7Enigma
Well-Known Member
So I made the mistake of drinking a glass of Mountain Dew when I woke up last night at 2am.....and then sat in bed trying to fall asleep for the next 2 hours. During this time I had quite a bit on my mind. What I wanted to eat for dinner, work the next day, the primary fermentation in the basement...you get the idea.
So since I'll be transferring from primary to secondary in the next couple days, and since I made the mistake of boiling off quite a bit of water during wort-making, and probably didn't measure properly, I've been concerned about oxidation if my volume is low when racking to secondary.
All these fancy pressurized CO2 purging systems sound great, but I'm a hobo! I needed a cheap, effective way of purging my secondary of air so my precious beer has a shot at tasting good.

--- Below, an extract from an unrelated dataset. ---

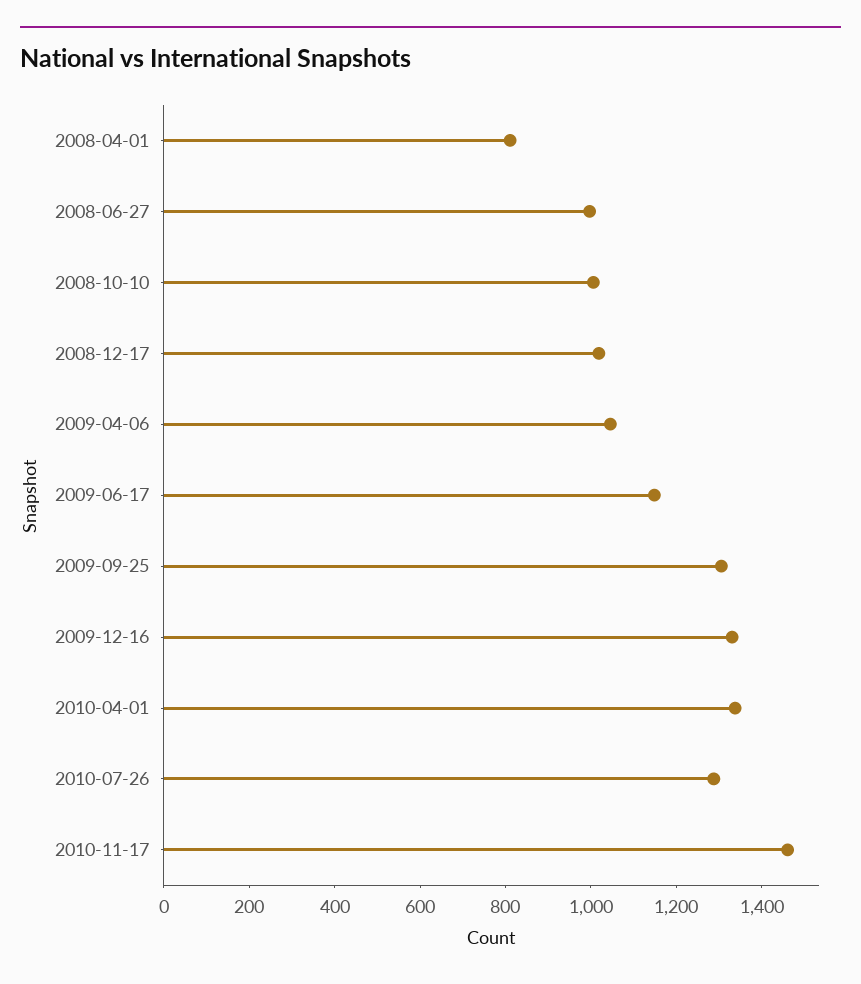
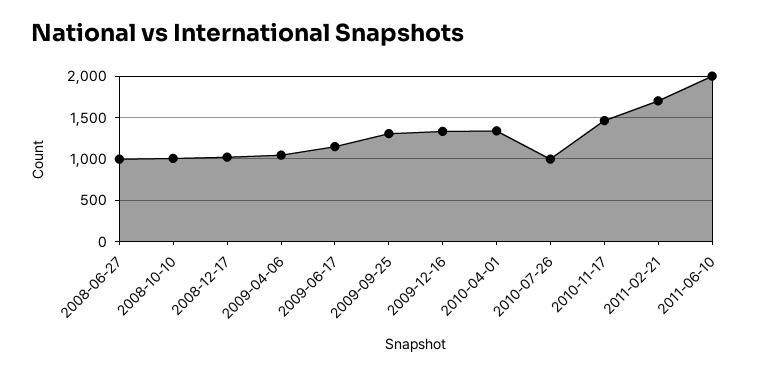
2008-04-01: 800 -> none
2010-07-26: 1300 -> 1000
2011-02-21: none -> 1700
2011-06-10: none -> 2000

I came up with a very simple (and cheap) way of purging the secondary in a sterile manner. Now we all know ice and dry ice is not a clean substance, both can harbor pathogens that can ruin the beer, with dry ice having the added "benefit" of normally containing lubricants and such during the production of the dry ice. These obviously would not be great in the beer, and so we need a way of not allowing the dry ice to contact the insides of the secondary.
I had thought of using a small diameter aluminum can (like from those pineapple juice individual cans) and lowering it down full of dry ice to slowly evaporate and displace the air. The problem is of course sterlizing everything going into the secondary, and the slight but real chance of the gas carrying with it spores/etc. that could contaminate the beer.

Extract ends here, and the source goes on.